Cole agrees with the proposition that governments should lead by example, adding that not all aspects of information sharing will be successful, that it will rely to some extent on trial and error, and that not everyone will be helped.
He says: “Actions speak louder than words. So it's great and I'm excited, and I hear everyone saying ‘information sharing, information sharing', so let's start doing it. We are not going to get it right [first time], and we will adjust it on the fly, but you've at least got to start doing it. The one concern I have is that we tend to talk about things for a while, and don't actually do anything about it.”
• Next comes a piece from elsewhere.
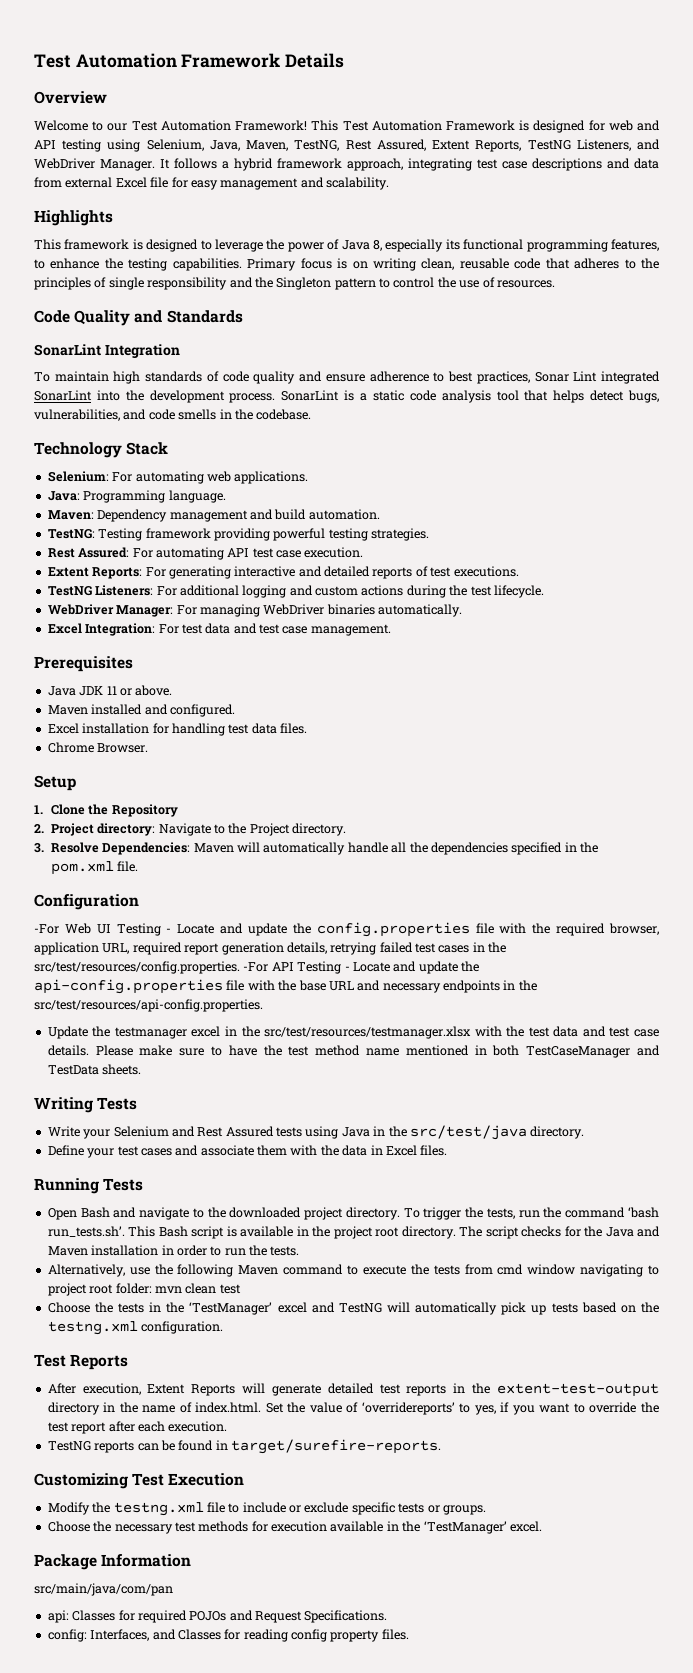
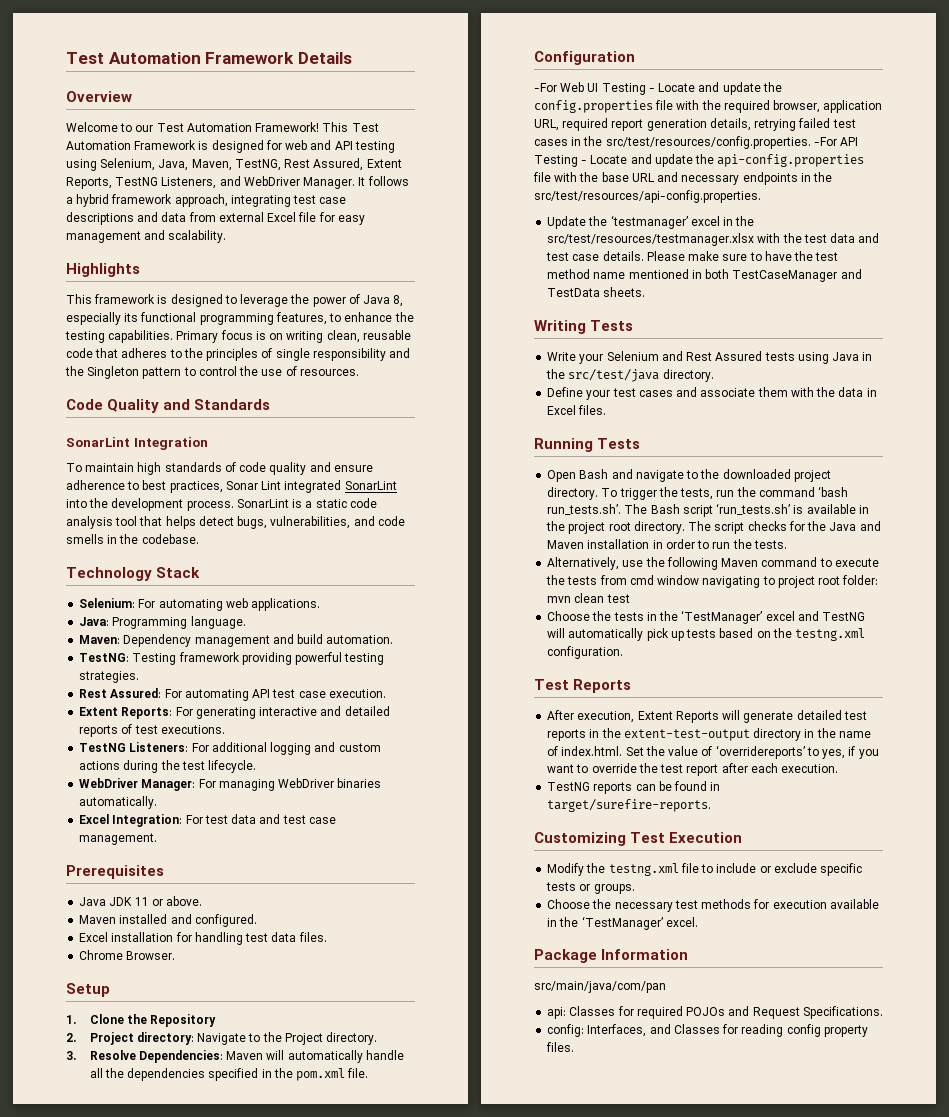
- Update the testmanager excel in the src/test/resources/testmanager.xlsx with the test data and test case details.
+ Update the ‘testmanager’ excel in the src/test/resources/testmanager.xlsx with the test data and test case details.
- To trigger the tests, run the command ‘bash run_tests.sh’. This Bash script is available in the project root directory.
+ To trigger the tests, run the command ‘bash run_tests.sh’. The Bash script ‘run_tests.sh’ is available in the project root directory.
Cole admits that sometimes information sharing is made more complicated than it needs to be. In some cases, it requires nothing more than opening up an email, typing in your name and adding a snippet of some packet traces that didn't send.
There is talk of setting up a multi-million-dollar specialised infrastructure in the US with secure access, requiring companies to go through a six-month clarification project to get on board.
Cole believes this is a good idea, but can see problems. “Yes, having an infrastructure and a tracking system might help, but why can't we just keep it simple, why can't we just create some mailing lists, create some basic meetings once a month where we have open conversations?” he asks. “I don't think we need to make it as complicated as people want; you just need to get the people together and have somebody to start talking.”